PROBLEM: Copy out each line of the data below in which the string "receivable" appears.

Dataset items:

BEGIN

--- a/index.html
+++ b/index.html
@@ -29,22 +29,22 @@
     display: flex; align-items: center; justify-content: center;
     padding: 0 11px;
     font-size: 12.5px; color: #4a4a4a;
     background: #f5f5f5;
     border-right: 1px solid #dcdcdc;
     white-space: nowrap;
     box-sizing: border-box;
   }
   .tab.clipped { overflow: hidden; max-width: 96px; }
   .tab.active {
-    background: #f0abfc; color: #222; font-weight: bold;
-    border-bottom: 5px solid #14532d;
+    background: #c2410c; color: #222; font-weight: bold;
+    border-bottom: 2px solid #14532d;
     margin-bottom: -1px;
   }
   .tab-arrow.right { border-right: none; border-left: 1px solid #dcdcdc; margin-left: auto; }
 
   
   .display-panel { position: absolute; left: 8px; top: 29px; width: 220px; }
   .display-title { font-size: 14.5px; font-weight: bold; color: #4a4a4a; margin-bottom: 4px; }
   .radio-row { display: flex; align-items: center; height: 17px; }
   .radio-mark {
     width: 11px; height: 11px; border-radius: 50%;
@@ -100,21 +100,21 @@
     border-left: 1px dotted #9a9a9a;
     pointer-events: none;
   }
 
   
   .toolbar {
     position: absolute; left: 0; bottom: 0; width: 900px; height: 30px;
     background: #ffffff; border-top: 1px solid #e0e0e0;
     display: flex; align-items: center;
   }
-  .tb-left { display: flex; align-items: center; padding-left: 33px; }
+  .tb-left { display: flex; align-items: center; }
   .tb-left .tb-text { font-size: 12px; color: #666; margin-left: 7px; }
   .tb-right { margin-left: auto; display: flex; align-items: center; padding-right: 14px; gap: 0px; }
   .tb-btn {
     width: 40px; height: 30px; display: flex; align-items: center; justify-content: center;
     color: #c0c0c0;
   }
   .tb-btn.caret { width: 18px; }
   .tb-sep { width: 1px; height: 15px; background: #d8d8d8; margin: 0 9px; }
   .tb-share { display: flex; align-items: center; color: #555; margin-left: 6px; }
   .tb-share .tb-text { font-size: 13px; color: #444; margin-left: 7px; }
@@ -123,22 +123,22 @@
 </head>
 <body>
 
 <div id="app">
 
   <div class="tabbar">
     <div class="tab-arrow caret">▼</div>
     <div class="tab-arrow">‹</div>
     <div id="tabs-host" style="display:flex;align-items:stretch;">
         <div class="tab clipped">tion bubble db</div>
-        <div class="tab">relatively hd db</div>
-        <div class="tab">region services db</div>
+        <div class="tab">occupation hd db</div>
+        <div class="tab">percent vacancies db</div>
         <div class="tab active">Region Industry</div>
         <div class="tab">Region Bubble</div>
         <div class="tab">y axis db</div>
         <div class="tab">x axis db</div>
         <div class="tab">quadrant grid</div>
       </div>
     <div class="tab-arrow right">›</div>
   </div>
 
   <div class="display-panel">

END
BEGIN

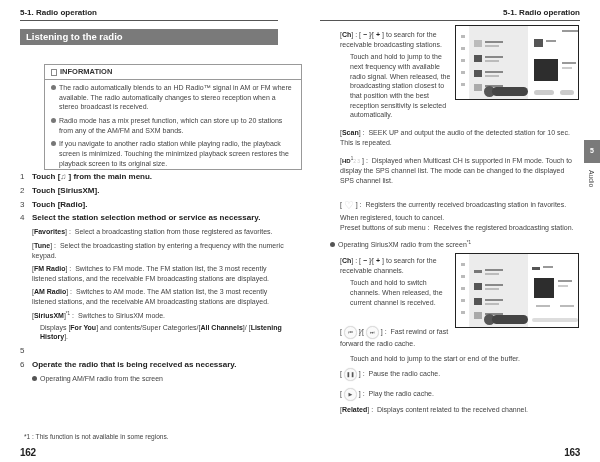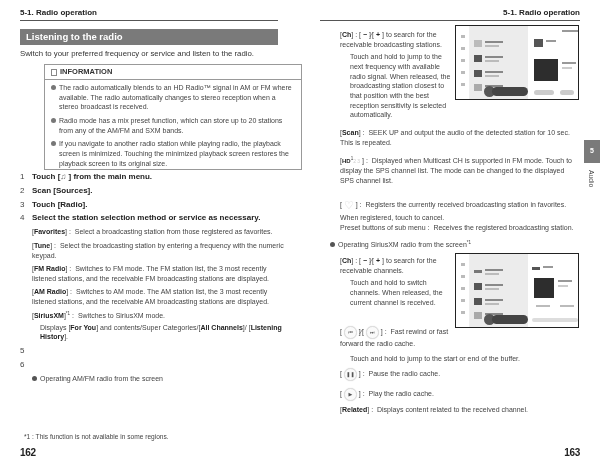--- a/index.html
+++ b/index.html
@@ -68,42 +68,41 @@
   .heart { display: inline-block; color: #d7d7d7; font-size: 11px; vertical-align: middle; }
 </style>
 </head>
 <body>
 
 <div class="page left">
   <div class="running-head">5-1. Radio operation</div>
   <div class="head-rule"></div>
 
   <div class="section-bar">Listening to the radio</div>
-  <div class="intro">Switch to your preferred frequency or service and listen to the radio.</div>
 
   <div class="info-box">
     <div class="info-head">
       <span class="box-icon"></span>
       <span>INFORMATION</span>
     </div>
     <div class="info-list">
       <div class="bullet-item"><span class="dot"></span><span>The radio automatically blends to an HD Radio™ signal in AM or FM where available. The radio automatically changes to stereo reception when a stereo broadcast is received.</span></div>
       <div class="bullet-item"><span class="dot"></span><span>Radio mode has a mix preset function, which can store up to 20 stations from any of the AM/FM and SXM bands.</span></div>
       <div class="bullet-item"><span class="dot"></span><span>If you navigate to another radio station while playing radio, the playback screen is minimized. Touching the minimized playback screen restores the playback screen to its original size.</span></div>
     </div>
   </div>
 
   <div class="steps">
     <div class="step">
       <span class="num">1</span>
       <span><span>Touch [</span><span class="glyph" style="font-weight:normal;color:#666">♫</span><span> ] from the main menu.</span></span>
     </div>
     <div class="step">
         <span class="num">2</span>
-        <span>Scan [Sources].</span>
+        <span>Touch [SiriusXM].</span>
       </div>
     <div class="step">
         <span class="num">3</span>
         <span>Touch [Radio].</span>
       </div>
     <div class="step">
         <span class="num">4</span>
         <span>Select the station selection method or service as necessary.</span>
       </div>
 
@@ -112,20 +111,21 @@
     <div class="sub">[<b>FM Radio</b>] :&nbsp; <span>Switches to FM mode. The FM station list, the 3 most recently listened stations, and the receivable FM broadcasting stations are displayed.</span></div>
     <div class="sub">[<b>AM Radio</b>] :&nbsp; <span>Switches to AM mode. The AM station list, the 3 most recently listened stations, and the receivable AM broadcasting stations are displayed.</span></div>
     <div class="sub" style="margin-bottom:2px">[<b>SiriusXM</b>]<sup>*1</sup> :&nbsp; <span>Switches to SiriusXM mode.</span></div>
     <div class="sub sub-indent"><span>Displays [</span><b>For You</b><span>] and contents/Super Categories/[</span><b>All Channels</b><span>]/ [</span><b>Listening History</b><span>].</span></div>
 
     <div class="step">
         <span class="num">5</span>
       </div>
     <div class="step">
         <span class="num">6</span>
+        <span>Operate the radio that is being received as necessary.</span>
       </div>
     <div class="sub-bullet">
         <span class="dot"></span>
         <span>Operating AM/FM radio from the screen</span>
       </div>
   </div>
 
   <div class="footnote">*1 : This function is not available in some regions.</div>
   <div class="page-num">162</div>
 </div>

END

SOLUTION FOR THIS TASK:
     <div class="sub">[<b>FM Radio</b>] :&nbsp; <span>Switches to FM mode. The FM station list, the 3 most recently listened stations, and the receivable FM broadcasting stations are displayed.</span></div>
     <div class="sub">[<b>AM Radio</b>] :&nbsp; <span>Switches to AM mode. The AM station list, the 3 most recently listened stations, and the receivable AM broadcasting stations are displayed.</span></div>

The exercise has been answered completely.